Donald Trump is popular because he says things we all want to believe. Take drug prices, for example. We all want to believe drugs would be cheaper if he were president. So he tells us he’ll make them cheaper.
Recently Trump was interviewed by Fox News host Sean Hannity and said the following: “We don’t bid out pharmaceuticals. We don’t bid out drugs. We’re the largest purchaser of drugs in the world, we don’t bid it out.”
As everyone knows, Trump fancies himself as the best dealer in the world so naturally he wants you to believe he would negotiate a better deal – and lower your cost of buying drugs. In fact he goes so far as to promise to “save hundreds of billions of dollars a year.” Democratic candidates Hillary Clinton and Bernie Sanders also make such claims.
The late Senator Daniel Patrick Moynihan once famously said, “You’re entitled to your own opinion but not to your own facts.” This applies to Trump, Clinton and Sanders. The facts do not support their rhetoric.
The Wall Street Journal editorial board took all these candidates to task for these comments in a recent rebuttal.

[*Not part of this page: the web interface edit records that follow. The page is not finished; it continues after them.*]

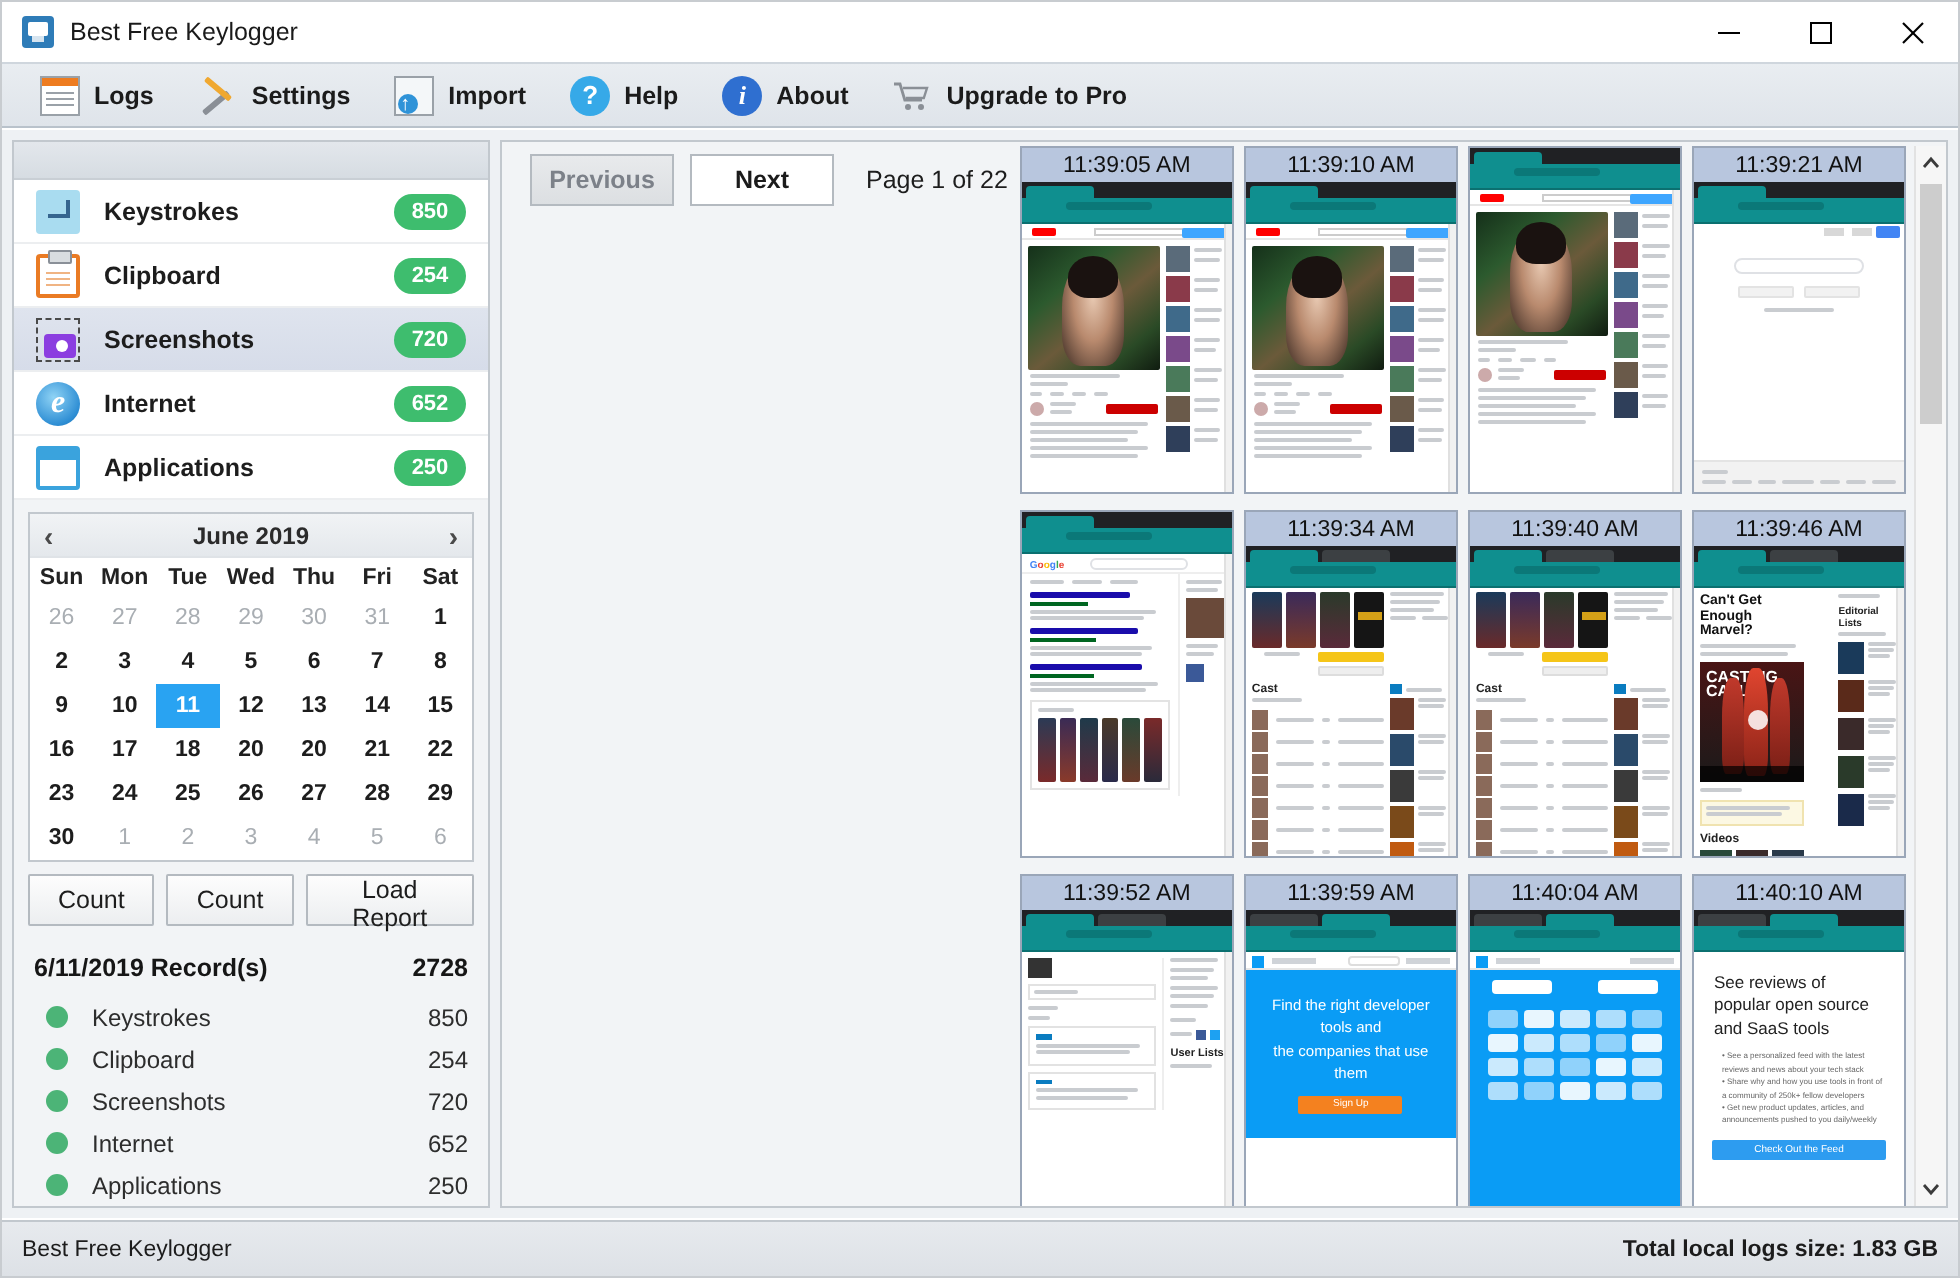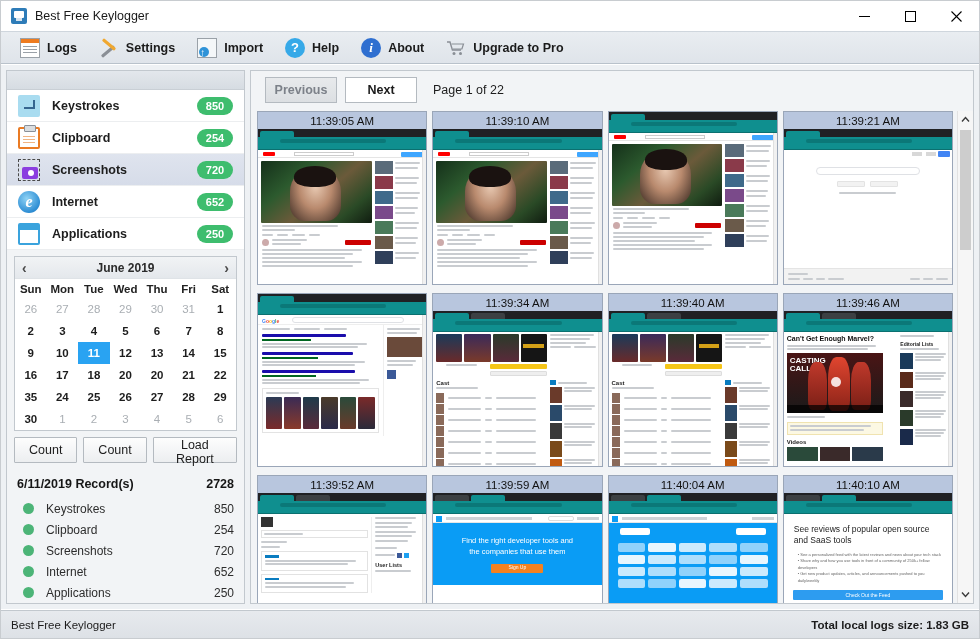--- a/index.html
+++ b/index.html
@@ -209,21 +209,21 @@
   .dot {
     width: 11px; height: 11px; border-radius: 50%; background: #4cb477;
     margin-left: 6px; margin-right: 12px; flex: 0 0 11px;
   }
   .rec-name { flex: 1; }
   .rec-val { color: #2d2d2d; }
 
   
   .content {
     flex: 1; margin-left: 5px; background: #f2f4f6; border: 1px solid #c2c8ce;
-    display: flex; flex-direction: column;
+    display: flex; flex-direction: row;
   }
   .pager {
     height: 38px; display: flex; align-items: center; padding-left: 14px; gap: 8px;
     background: #f2f4f6;
   }
   .pg-btn {
     height: 26px; min-width: 72px; font-size: 12.5px; border: 1px solid #b4bac0;
     cursor: default; font-family: "Liberation Sans", sans-serif; font-weight: 600;
   }
   .pg-btn.enabled { background: #ffffff; color: #1b1b1b; }
@@ -489,21 +489,21 @@
               <tr>
                 <td>16</td>
                 <td>17</td>
                 <td>18</td>
                 <td>20</td>
                 <td>20</td>
                 <td>21</td>
                 <td>22</td>
               </tr>
               <tr>
-                <td>35</td>
+                <td>23</td>
                 <td>24</td>
                 <td>25</td>
                 <td>26</td>
                 <td>27</td>
                 <td>28</td>
                 <td>29</td>
               </tr>
               <tr>
                 <td>30</td>
                 <td class="muted">1</td>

In the real world, prices in the Medicare drug benefit and all other forms of U.S. insurance coverage are negotiated. They are already bid out. The difference from the Trump-Clinton-Sanders price-control model is that pharmacy benefit managers, or PBMs, and other private insurers do the negotiating instead of the federal government.
CVS Negotiates Lower Prices
The proof of this was highlighted by a recent report by CVS Health, the second largest PBM by volume of prescriptions filled. They reported they held their annual drug price increase “trend” to a modest 5% in 2015. The figure for 2014 was 11.8%.
“Trend” is a standard financial measure of drug spending that reflects unit price growth, utilization, the mix of branded and generic drugs and the rebates that PBMs bargain down from pharmaceutical makers. Despite the claims of these presidential candidates that the public is helpless, patients and taxpayers pay significantly less as a result of these price negotiations.
CVS chief medical officer, Dr. Troy Brennan, explained that the PBM took a “new approach to negotiations” this year and thus obtained “much more leverage.” CVS created more selective formularies that took advantage of competition between similar medications like the new cholesterol and Hepatitis C drugs to extract deeper rebates. It also built new benefit designs that increased the use of generics and deployed tools like step therapy, which begins with the most cost-effective medicines before progressing to more expensive options. Dr. Brennan says without these interventions, the trend would have remained near 12%.
As a result of these negotiations, savings are passed on to customers, especially seniors. CVS was able to lower the premiums in its main Medicare drug plan by 2.7% year over year. Contrary to the claims of these politicians, Americans are benefitting from drug price competition and negotiation.
The editorial board of WSJ also points out that the total prescription drug spending in 2014 (the most recent year data is available) was an estimated $297.7 billion. Therefore claims by any politician that you can save “hundreds of billions” of dollars with a better deal are suggesting the drug industry is willing to offer its products for free – a tall tale even for Mr. Trump.